I had no idea what they did there (handsome demi-gods in tweed jackets alongside), but I knew it was not for me to know. It had to do with things they called cocktails, the exact contents of which were as mysterious as the print on the newspaper that was apparently so necessary to my father's regaining of his sanity every evening when he returned from the office, sitting down with it and a bowl of dry-roasted peanuts and, yes, another cocktail.

Everything left behind after would bear a ring of lipstick, the colorful ghost of a kiss: the rims of the glasses, the white butts of cigarettes. When they had a party at our house, my parents, after the furor of preparations (my mother in high snit; the purposeful need for the good china and glinting silverware to come out of their gray flannel wear and the place in the sideboard where they lived for most of the time, behind doors locked with tasseled skeleton keys), the doorbell would ring, and the smiles would come out. We girls were charged with bringing the coats upstairs to my parents' bed, a pile of deep furs and chesterfields and plaid scarves. There was tinkling--ice in glasses, laughter--and smoke. Things to eat perfectly arrayed and in great abundance (the legacy of my mother's Greek parents, and their belief that too much was never enough).

When they went away to others' parties, it was their coats carried to some other grownups' bed, I supposed. But I did not suppose much, when they went away. I only wanted them to return. This happened after epochs had passed. After I had resisted and could resist no longer the call of sleep; after I had dreamed. I usually dreamed of my mother, her beauty.

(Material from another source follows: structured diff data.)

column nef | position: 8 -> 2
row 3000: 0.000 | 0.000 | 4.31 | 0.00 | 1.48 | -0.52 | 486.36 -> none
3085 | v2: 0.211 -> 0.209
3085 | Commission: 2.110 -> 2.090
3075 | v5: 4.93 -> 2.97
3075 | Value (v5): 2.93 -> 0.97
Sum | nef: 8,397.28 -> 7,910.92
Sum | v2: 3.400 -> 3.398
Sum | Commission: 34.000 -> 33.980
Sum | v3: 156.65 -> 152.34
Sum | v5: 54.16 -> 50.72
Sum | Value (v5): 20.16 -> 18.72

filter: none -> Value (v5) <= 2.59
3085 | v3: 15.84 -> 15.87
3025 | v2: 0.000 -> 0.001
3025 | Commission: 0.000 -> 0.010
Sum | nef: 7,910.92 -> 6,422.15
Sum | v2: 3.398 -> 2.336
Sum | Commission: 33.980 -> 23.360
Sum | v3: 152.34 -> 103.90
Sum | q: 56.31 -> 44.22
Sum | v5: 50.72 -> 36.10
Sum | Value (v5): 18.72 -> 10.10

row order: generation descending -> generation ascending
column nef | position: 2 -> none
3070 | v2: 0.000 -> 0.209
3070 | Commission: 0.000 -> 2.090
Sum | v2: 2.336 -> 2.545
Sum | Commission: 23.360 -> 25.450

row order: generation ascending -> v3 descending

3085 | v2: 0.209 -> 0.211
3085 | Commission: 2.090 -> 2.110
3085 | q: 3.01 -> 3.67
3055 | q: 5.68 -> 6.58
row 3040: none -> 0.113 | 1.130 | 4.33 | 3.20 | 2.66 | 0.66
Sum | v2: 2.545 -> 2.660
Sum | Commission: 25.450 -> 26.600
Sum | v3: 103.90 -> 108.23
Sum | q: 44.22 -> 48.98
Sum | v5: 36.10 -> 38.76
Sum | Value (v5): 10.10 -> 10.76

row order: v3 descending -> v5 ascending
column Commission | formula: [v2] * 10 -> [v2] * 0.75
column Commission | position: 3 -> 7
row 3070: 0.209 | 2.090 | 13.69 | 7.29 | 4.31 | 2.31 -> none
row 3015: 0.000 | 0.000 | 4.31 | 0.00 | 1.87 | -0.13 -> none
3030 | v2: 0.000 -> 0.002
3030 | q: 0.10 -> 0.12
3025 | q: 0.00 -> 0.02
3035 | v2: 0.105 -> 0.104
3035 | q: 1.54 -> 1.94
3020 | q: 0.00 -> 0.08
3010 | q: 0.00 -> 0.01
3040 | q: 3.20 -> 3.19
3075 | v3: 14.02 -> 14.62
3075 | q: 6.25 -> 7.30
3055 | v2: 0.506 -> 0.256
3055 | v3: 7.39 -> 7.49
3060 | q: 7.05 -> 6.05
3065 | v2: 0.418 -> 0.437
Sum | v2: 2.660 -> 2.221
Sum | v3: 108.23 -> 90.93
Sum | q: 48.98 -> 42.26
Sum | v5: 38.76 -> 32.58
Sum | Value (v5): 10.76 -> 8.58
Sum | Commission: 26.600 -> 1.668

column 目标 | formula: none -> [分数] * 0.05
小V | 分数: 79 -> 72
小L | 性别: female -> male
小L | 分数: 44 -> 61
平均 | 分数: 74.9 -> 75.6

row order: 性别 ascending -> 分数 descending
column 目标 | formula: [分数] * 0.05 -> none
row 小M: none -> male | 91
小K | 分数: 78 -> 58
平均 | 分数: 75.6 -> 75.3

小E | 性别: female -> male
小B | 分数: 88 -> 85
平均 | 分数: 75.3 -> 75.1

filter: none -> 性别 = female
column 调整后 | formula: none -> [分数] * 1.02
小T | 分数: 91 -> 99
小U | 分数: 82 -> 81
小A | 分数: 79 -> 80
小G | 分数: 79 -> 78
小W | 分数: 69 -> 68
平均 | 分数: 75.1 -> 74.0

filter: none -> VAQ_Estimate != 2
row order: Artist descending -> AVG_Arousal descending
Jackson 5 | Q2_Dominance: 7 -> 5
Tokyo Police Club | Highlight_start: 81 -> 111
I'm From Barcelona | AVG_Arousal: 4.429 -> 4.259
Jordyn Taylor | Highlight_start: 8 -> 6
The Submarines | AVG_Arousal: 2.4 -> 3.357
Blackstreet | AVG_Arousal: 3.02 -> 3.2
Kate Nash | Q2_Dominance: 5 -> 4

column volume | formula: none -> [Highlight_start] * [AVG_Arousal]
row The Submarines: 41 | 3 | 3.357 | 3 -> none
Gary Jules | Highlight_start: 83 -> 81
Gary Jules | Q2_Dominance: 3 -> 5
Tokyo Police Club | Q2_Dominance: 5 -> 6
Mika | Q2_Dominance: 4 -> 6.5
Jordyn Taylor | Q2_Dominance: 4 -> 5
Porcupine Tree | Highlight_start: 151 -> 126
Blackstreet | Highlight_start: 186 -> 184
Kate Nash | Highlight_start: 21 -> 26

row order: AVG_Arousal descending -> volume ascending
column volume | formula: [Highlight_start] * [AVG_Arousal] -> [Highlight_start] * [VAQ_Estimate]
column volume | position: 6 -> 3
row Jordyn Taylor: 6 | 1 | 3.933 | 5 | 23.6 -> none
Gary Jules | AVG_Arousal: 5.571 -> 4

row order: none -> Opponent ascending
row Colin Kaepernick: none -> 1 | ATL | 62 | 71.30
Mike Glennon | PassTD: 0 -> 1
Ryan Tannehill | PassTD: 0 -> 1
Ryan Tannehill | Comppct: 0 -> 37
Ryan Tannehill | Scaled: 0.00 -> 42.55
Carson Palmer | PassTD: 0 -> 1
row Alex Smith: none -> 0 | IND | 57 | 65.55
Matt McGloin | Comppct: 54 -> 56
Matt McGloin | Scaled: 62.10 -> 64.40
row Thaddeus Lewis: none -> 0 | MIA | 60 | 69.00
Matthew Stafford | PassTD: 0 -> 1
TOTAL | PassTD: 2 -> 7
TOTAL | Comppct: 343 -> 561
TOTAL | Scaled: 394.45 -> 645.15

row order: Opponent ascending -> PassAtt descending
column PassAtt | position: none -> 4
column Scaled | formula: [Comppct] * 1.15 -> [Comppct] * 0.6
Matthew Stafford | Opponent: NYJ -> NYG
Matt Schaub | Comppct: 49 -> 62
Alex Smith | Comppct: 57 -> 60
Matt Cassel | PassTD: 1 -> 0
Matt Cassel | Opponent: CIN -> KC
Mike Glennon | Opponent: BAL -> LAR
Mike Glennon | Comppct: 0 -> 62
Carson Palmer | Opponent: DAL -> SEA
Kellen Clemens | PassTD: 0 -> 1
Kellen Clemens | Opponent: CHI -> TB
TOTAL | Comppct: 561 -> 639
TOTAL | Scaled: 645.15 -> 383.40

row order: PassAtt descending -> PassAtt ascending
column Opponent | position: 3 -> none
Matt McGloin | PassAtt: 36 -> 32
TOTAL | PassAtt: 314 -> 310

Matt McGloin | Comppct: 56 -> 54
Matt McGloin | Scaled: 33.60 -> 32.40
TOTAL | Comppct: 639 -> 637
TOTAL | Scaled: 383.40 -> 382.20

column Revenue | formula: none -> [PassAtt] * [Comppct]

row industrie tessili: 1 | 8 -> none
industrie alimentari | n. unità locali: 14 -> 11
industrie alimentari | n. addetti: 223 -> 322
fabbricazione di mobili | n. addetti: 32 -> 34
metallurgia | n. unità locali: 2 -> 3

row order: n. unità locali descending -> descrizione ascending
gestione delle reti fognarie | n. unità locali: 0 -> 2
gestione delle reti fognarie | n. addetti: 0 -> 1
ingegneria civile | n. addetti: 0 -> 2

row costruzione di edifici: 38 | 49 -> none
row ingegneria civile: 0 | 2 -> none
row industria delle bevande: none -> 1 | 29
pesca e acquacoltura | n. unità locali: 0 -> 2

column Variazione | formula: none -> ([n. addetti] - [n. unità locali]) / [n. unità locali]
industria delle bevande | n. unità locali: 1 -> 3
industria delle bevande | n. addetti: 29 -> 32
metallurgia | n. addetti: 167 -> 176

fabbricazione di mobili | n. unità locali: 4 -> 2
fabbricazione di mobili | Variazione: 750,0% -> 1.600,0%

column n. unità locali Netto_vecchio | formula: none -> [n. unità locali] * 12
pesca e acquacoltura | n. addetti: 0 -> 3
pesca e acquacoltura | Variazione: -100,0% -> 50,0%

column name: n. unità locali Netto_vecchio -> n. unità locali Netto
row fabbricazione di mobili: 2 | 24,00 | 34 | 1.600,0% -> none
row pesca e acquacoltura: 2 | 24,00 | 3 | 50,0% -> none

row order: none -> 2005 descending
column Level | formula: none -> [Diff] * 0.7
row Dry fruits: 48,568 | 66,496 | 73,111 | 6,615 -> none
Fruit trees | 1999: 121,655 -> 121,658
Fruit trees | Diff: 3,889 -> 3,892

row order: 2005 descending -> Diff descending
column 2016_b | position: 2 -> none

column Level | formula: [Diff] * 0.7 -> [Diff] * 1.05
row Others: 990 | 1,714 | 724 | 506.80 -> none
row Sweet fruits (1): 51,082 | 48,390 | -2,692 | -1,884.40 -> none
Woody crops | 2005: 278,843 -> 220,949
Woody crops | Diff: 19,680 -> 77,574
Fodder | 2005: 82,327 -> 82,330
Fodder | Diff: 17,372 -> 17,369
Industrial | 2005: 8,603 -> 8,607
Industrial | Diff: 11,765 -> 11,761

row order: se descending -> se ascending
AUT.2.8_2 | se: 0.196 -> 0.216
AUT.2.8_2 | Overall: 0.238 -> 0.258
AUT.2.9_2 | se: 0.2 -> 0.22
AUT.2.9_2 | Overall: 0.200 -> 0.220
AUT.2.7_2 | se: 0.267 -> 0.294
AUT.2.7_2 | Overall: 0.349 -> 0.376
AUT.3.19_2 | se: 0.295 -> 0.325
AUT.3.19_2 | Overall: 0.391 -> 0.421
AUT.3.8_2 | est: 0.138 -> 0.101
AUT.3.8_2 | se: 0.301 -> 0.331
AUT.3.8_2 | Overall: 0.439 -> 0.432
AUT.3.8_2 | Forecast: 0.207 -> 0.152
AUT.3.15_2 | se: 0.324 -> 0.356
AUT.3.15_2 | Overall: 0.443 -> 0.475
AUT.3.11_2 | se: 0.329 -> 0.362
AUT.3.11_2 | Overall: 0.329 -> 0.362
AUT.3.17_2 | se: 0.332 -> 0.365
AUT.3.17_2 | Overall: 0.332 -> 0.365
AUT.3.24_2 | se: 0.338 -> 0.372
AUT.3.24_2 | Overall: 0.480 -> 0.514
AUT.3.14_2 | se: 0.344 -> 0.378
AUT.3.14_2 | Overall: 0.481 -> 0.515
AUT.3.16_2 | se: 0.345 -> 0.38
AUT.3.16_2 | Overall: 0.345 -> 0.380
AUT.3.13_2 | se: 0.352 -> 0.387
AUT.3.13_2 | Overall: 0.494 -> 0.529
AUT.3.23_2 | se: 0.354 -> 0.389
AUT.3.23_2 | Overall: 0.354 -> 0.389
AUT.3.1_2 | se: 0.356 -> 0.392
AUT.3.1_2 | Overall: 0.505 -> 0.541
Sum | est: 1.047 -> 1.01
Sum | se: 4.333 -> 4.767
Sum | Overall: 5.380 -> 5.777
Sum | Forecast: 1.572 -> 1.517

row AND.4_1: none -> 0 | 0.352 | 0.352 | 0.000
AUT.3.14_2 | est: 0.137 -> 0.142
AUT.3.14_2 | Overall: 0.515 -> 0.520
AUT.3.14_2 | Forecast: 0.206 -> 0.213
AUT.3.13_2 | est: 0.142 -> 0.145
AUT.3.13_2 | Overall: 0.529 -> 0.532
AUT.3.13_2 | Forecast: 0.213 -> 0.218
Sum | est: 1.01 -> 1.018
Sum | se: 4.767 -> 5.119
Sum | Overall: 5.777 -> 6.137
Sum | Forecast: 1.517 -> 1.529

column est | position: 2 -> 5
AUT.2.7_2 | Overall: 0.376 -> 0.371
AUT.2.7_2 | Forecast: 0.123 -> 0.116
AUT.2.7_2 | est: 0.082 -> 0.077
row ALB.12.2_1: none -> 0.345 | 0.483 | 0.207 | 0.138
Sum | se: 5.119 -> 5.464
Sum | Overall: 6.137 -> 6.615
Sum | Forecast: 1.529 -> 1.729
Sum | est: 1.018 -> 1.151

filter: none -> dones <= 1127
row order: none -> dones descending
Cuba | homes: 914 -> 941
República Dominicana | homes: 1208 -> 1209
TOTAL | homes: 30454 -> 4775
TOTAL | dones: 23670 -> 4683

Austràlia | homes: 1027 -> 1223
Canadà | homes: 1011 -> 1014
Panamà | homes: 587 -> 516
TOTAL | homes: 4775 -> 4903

And then she was there. Bending over me in the dark, her sealskin coat still holding the cold as it brushed against me, releasing its sequential smells: perfume, cigarettes. I could fall back into the soft brown dark after that, after she retreated and the door closed. She was home.

My love for her colored her beauty, I see now. Both were towering. The utmost one can feel.

I wore, for a time, her clothes. In the city long ago, to parties and clubs. I never believed I could put on her distant beauty, though.

Now I rotate my jeans and t-shirts. Recently, I got a full-length mirror for the first time in years. I am, let's face it, a slob. We were born for different worlds: she never walked dogs in the woods after a heavy rain, jumping downhill rivulets and sometimes missing. And I no longer go to cocktail parties wearing a dress just like the one I saw in Vogue. But we are nonetheless bound. Somehow.